The UK government has received a report NCSC about Huawei, which may change its policy regarding the role of the Chinese company in telecommunications networks of the country. Although a few months ago it adopted a positive stance on Huawei's participation in its 5G networks, the United Kingdom now appears to be preparing to radically change its stance to ban telecommunications providers from using any of Huawei's equipment in their infrastructure. . Huawei's role in the UK appeared to have been settled in January, when the government set a limit on its market share in broadband and fixed-line fixed-line networks, and barred its participation in the 5G's most sensitive parts, known as " core". However, the USA then announced new ones sanctions banning the Chinese company and third parties from using its chips to use technology and software of the United States for the design and manufacture of its products.
Washington claims Huawei is backed by the Chinese military and poses a threat to national security. NCSC looked at the impact of sanctions, including the fact that they prevent the company from using critical software to design and simulate chips before they are built, as well as prevent third-party manufacturers from using equipment required to produce some of them. the most advanced processors of Huawei.

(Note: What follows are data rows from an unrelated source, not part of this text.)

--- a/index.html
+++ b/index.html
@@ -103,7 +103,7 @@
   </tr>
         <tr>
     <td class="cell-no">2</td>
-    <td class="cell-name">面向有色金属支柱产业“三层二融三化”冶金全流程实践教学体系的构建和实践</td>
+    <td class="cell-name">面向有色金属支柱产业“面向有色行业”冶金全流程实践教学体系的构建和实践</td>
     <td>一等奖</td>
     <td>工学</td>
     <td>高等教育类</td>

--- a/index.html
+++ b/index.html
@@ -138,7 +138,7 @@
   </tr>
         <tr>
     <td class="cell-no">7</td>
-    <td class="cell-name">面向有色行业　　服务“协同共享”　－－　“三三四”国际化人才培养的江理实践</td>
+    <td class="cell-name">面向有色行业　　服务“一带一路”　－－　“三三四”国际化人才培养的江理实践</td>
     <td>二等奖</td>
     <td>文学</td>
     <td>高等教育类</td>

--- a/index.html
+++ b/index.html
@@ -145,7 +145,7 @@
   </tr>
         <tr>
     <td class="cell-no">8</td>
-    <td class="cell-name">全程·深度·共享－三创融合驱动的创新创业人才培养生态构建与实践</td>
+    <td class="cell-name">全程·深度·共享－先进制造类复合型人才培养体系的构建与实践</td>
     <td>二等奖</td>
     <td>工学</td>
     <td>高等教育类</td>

Oliver Dowden, UK's digital digital policy officer, told the BBC that the danger lay in the fact that Huawei would have to start buying brands from elsewhere, which UK security officials may not be able to control properly. . He emphasized that the decision was not a signal of a formal antitrust inquiry into the issue, but said that the UK needed to be more discriminating with the help it render toward other high-risk suppliers, including Huawei. He also stressed that the country does not want to have high-risk suppliers in its networks.
As soon as the Ministry of Digital Culture, Media and Sports delivers its findings to Prime Minister Boris Johnson, it will bring the matter before the National Security Council. Dowden said he wanted to inform Parliament of any policy change before the summer 22 parliamentary term. If the decision is upheld by the UK Security Council, providers will have to replace Huawei's equipment from their network infrastructure by 2027, although it is said that the time frame will reach 2023. Providers are opposed In such an action, as they believe that the development of 5G networks in the country will be greatly affected, costs will increase and innovation will decrease, which will have a negative impact on both consumers and businesses.
Huawei's reaction came from Victor Zhang, the company's vice president, who once again denied the allegations. In particular, Zhang said the company was trying to find new ways to manage the restrictions imposed by the United States so that the United Kingdom could maintain its course towards technology 5G. He also stressed that Huawei is open to talks with the government, saying it is too early to draw clear conclusions on US sanctions that do not apply to safety, but Huawei's position in the market. Zhang also noted that the world's leading equipment and products use technology and systems controlled by the UK government. Finally, he said that the technology of the Chinese technology giant has already been used in the infrastructure of 5G networks throughout the country and has helped in the communication of the residents in the midst of the quarantine imposed by the pandemic worldwide. COVID-19.